──────── MATERIAL TO PROCESS
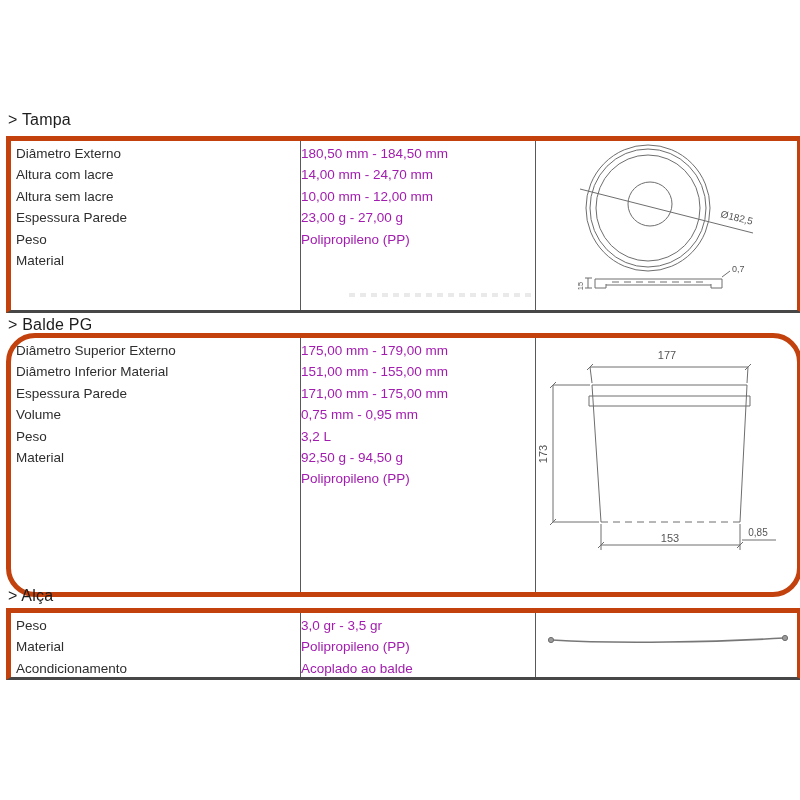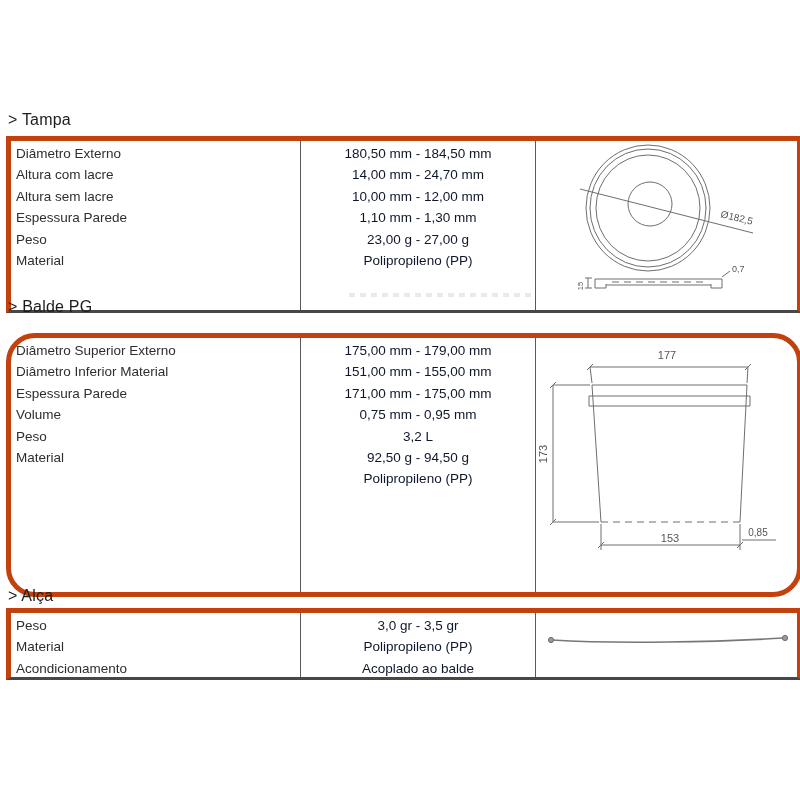--- a/index.html
+++ b/index.html
@@ -24,7 +24,7 @@
     height:21.4px;line-height:21.4px;font-size:13.5px;white-space:nowrap;
   }
   .row-label{text-align:left;padding-left:5px;color:#2e2e2e;}
-  .row-value{text-align:center;color:#0f172a;}
+  .row-value{color:#a21caf;}
   .drawing-cell{position:relative;}
   .drawing-cell svg{display:block;}
   .watermark{

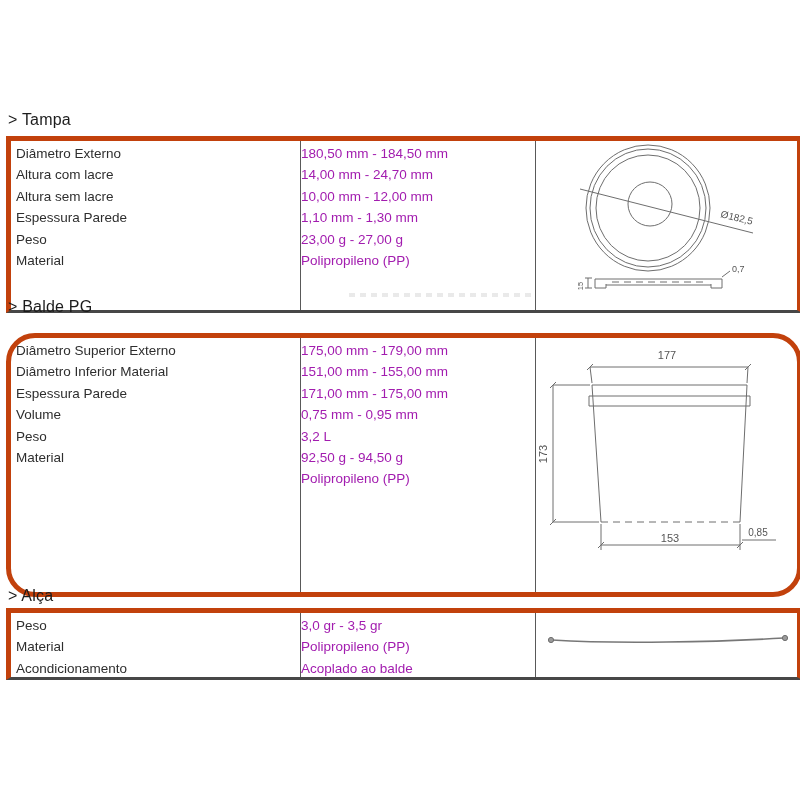--- a/index.html
+++ b/index.html
@@ -53,7 +53,6 @@
       <div class="row-value">180,50 mm - 184,50 mm</div>
       <div class="row-value">14,00 mm - 24,70 mm</div>
       <div class="row-value">10,00 mm - 12,00 mm</div>
-      <div class="row-value">1,10 mm - 1,30 mm</div>
       <div class="row-value">23,00 g - 27,00 g</div>
       <div class="row-value">Polipropileno (PP)</div>
     </div>

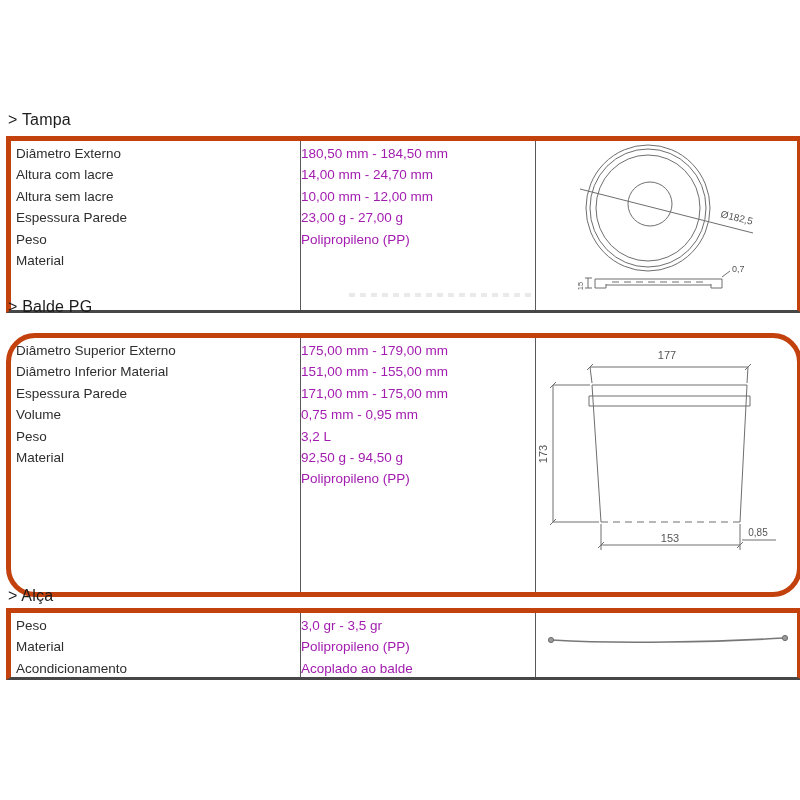--- a/index.html
+++ b/index.html
@@ -85,7 +85,7 @@
   </div>
   <div class="watermark"></div>
 
-  <h2 class="section-title" style="top:298px;">&gt; Balde PG</h2>
+  <h2 class="section-title" style="top:316px;">&gt; Balde PG</h2>
 
   <div class="spec-table" style="top:333px;height:254px;border-radius:29px;">
     <div class="col rows">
────────────────
▶ _EXERCISE_
Return all lines from the data that include the string "color".

▶ _TASK RESPONSE_
   .row-label{text-align:left;padding-left:5px;color:#2e2e2e;}
-  .row-value{text-align:center;color:#0f172a;}
+  .row-value{color:#a21caf;}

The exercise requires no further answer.